Handbook of Russian Literature

Handbook of Russian Literature

Author: Victor Terras

Publisher: Yale University Press

Published: 1985-01-01

Total Pages: 584

ISBN-13: 9780300048681

DOWNLOAD EBOOK

Profiles the careers of Russian authors, scholars, and critics and discusses the history of the Russian treatment of literary genres such as drama, fiction, and essays


The Oxford Handbook of European Romanticism

The Oxford Handbook of European Romanticism

Author: Paul Hamilton

Publisher: Oxford University Press

Published: 2016

Total Pages: 865

ISBN-13: 0199696381

DOWNLOAD EBOOK

The Oxford Handbook of European Romanticism focuses on the period beginning with the French Revolution and extending to the uprisings of 1848 across Europe. It brings together leading scholars in the field to examine the intellectual, literary, philosophical, and political elements of European Romanticism. The volume begins with a series of chapters examining key texts written by major writers in languages including French, German, Italian, Spanish, Russian, Hungarian, Greek, and Polish amongst others. Then follows a second section based on the naturally inter-disciplinary quality of Romanticism, encapsulated by the different discourses with which writers of the time, set up an internal comparative dynamic. These chapters highlight the sense a discourse gives of being written knowledgeably against other pretenders to completeness or comprehensiveness of understanding, and the Enlightenment encyclopaedic project. Discourses typically push their individual claims to resume European culture, collaborating and trying to assimilate each other in the process. The main examples featuring here are history, geography, drama, theology, language, geography, philosophy, political theory, the sciences, and the media. Each chapter offers original and individual interpretation of individual aspects of an inherently comparative world of individual writers and the discursive idioms to which they are historically subject. Together the forty-one chapters provide a comprehensive and unique overview of European Romanticism.

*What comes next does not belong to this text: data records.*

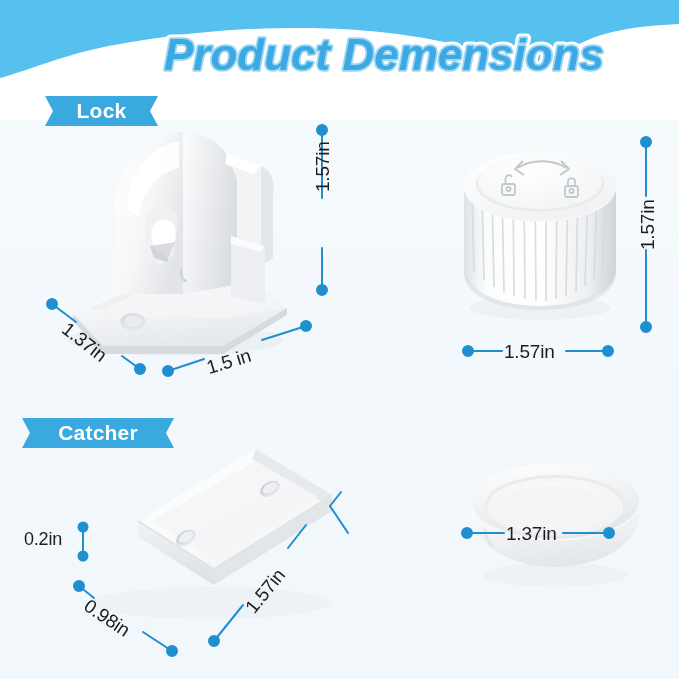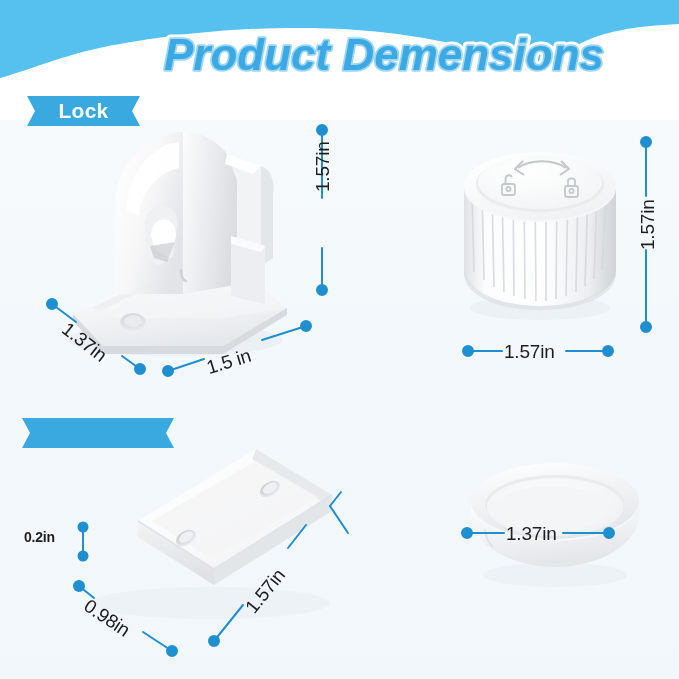"Lock" #ribbon-lock { left: 27px -> 45px }
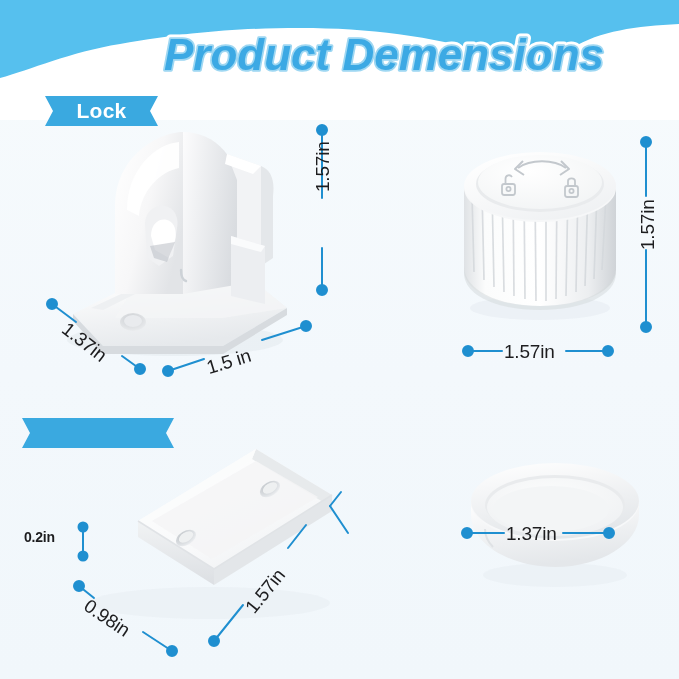"Catcher" span.ribbon-label { html: none -> <span>Catcher</span> }
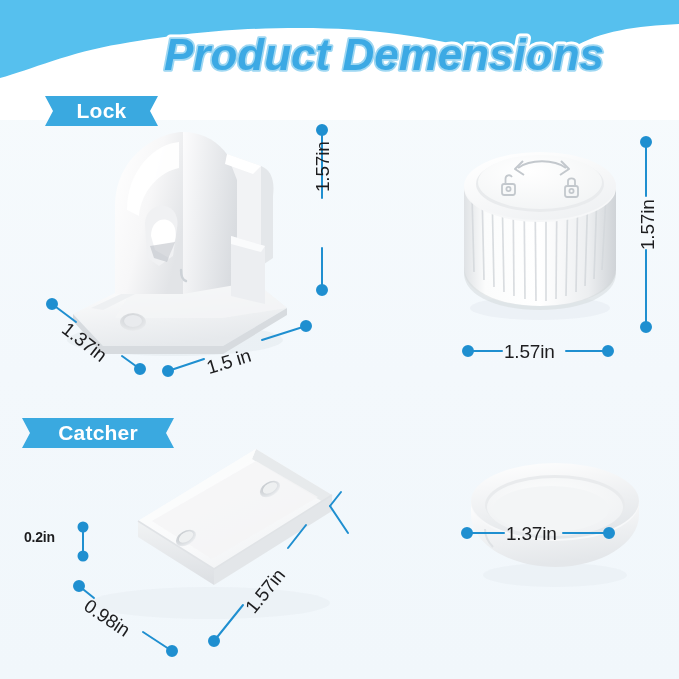"0.2in" .dim-label.small { font-size: 14px -> 18px; font-weight: bold -> none }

Russian Literature: A Very Short Introduction

Russian Literature: A Very Short Introduction

Author: Catriona Kelly

Publisher: OUP Oxford

Published: 2001-08-23

Total Pages: 185

ISBN-13: 0191538833

DOWNLOAD EBOOK

This book is intended to capture the interest of anyone who has been attracted to Russian culture through the greats of Russian literature, either through the texts themselves, or encountering them in the cinema, or opera. Rather than a conventional chronology of Russian literature, the book will explore the place and importance of literature of all sorts in Russian culture. How and when did a Russian national literature come into being? What shaped its creation? How have the Russians regarded their literary language? The book will uses the figure of Pushkin, 'the Russian Shakespeare' as a recurring example as his work influenced every Russian writer who came after hime, whether poets or novelists. It will look at such questions as why Russian writers are venerated, how they've been interpreted inside Russia and beyond, and the influences of such things as the folk tale tradition, orthodox religion, and the West ABOUT THE SERIES: The Very Short Introductions series from Oxford University Press contains hundreds of titles in almost every subject area. These pocket-sized books are the perfect way to get ahead in a new subject quickly. Our expert authors combine facts, analysis, perspective, new ideas, and enthusiasm to make interesting and challenging topics highly readable.